- [Material provided]
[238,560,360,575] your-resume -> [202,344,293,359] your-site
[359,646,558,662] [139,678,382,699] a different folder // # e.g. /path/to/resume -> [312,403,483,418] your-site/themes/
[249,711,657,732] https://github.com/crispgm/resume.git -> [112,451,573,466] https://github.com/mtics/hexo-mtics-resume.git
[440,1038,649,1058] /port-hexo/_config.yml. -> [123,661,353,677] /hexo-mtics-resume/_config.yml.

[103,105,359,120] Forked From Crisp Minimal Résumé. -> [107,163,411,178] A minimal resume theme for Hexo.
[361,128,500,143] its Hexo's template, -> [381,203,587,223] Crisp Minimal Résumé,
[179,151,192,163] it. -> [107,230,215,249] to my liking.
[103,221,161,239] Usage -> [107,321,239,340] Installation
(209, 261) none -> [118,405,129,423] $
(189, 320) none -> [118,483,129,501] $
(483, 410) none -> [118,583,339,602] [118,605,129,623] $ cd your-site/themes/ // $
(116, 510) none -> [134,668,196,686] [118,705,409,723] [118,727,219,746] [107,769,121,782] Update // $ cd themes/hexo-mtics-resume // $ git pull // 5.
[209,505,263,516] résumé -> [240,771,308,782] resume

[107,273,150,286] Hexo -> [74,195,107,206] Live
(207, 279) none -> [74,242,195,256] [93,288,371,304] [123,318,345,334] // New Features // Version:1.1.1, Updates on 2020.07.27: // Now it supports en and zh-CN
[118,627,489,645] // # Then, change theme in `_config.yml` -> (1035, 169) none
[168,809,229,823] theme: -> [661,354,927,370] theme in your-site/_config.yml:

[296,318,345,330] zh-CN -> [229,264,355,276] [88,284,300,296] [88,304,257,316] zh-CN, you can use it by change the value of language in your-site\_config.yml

- [Description of the task] Scan the entries above for the string "Minimal" and copy each line containing it.

- [Answer area]
[103,105,359,120] Forked From Crisp Minimal Résumé. -> [107,163,411,178] A minimal resume theme for Hexo.
[361,128,500,143] its Hexo's template, -> [381,203,587,223] Crisp Minimal Résumé,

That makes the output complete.